France : chasse ouverte aux sans-papiers frappés d'une OQTF

Le gouvernement français compte durcir le ton contre les sans-papiers étrangers qui font l'objet d'une obligation de quitter le territoire français (OQTF). Un nouveau dispositif, qui permettra l'application des décisions d'expulsion, est en effet prévu dans le projet de la nouvelle de l'immigration, a révélé le ministre de l'Intérieur, Gérald Darmanin dans un entretien accordé au journal Le Monde.

Le membre du gouvernement français a reconnu qu'actuellement un nombre insignifiant des obligations de quitter le territoire français a été exécuté.
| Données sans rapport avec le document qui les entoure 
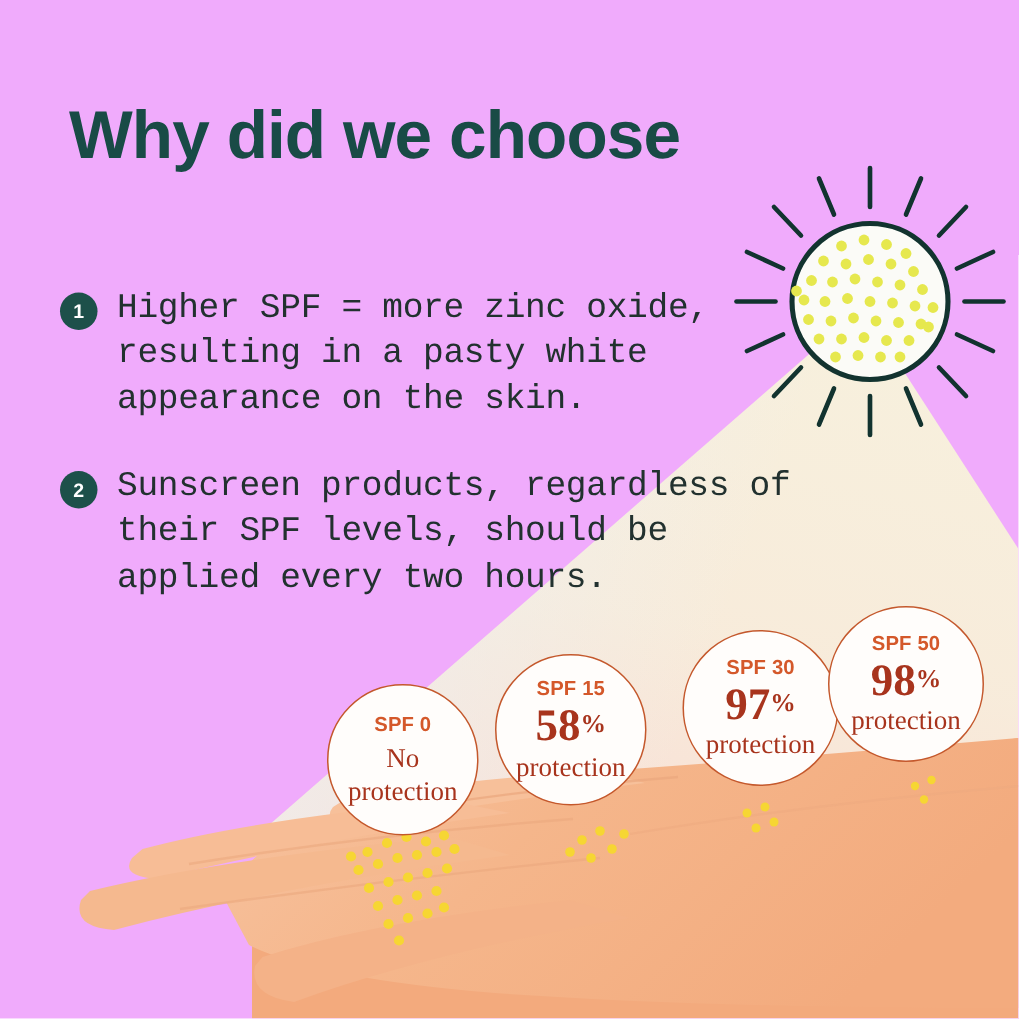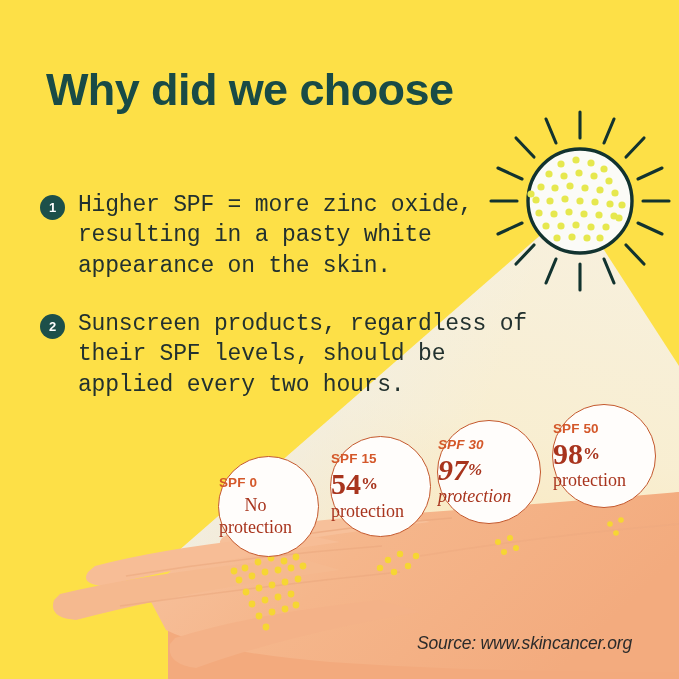--- a/index.html
+++ b/index.html
@@ -4,21 +4,21 @@
 <style>
   html, body {
     margin: 0;
     padding: 0;
     background: #ffffff;
   }
   #infographic {
     position: relative;
     width: 679px;
     height: 679px;
-    background: #fde047;
+    background: #f0abfc;
     overflow: hidden;
     font-family: "Liberation Sans", sans-serif;
     -webkit-font-smoothing: antialiased;
   }
 
   
   .beam-layer {
     position: absolute;
     inset: 0;
     z-index: 1;
@@ -104,21 +104,21 @@
 
   
   .spf-circle {
     position: absolute;
     border-radius: 50%;
     background: #fffdfb;
     border: 1.4px solid #c4582c;
     box-sizing: border-box;
     display: flex;
     flex-direction: column;
-    align-items: flex-start;
+    align-items: center;
     justify-content: center;
     z-index: 6;
     text-align: center;
   }
   .spf-label {
     color: #d4582a;
     font-size: 13.5px;
     font-weight: bold;
     letter-spacing: 0.1px;
     white-space: nowrap;
@@ -140,21 +140,21 @@
     color: #a8341d;
     font-family: "Liberation Serif", serif;
     font-size: 18px;
     line-height: 1.18;
     margin-top: 1px;
   }
   .spf-sub.two-line { margin-top: 5px; }
 
   #spf0  { left: 218px; top: 456px; width: 101px; height: 101px; }
   #spf15 { left: 330px; top: 436px; width: 101px; height: 101px; }
-  #spf30 { left: 437px; top: 420px; width: 104px; height: 104px; font-style: italic; }
+  #spf30 { left: 455px; top: 420px; width: 104px; height: 104px; }
   #spf50 { left: 552px; top: 404px; width: 104px; height: 104px; }
 
   
   .source {
     position: absolute;
     left: 417px;
     top: 633px;
     z-index: 7;
     color: #2b2b2b;
     font-size: 17.5px;
@@ -344,36 +344,35 @@
     <div class="spf-label">SPF 0</div>
     <div class="spf-sub two-line">
       <span>No</span><br>
       <span>protection</span>
     </div>
   </div>
 
   <div class="spf-circle" id="spf15">
     <div class="spf-label">SPF 15</div>
     <div class="spf-pct">
-      <span>54</span><span class="sym">%</span>
+      <span>58</span><span class="sym">%</span>
     </div>
     <div class="spf-sub">protection</div>
   </div>
 
   <div class="spf-circle" id="spf30">
     <div class="spf-label">SPF 30</div>
     <div class="spf-pct">
       <span>97</span><span class="sym">%</span>
     </div>
     <div class="spf-sub">protection</div>
   </div>
 
   <div class="spf-circle" id="spf50">
     <div class="spf-label">SPF 50</div>
     <div class="spf-pct">
       <span>98</span><span class="sym">%</span>
     </div>
     <div class="spf-sub">protection</div>
   </div>
 
-  <div class="source">Source: www.skincancer.org</div>
 
 </div>
 
 </body></html>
Il explique d'ailleurs les raisons. « D’abord, il y a près de 50 % des OQTF qui font l’objet de recours qui les suspendent", a affirmé Gérald Darmanin. "Ensuite, poursuit-il, pour calculer le taux d’exécution, on ne compte que les départs aidés et les départs forcés, soit près de 17 000 éloignements, en 2021. Or, des milliers de personnes quittent le territoire après avoir reçu une OQTF, sans qu’on le sache ».

Le ministre de l'Intérieur français a indiqué que cette situation ne saura perdurer. Il a affirmé que la nouvelle loi qui sera examinée au début de l'année prochaine, porte une série de mesure à même de permettre l'exécution de ces décisions à l'avenir.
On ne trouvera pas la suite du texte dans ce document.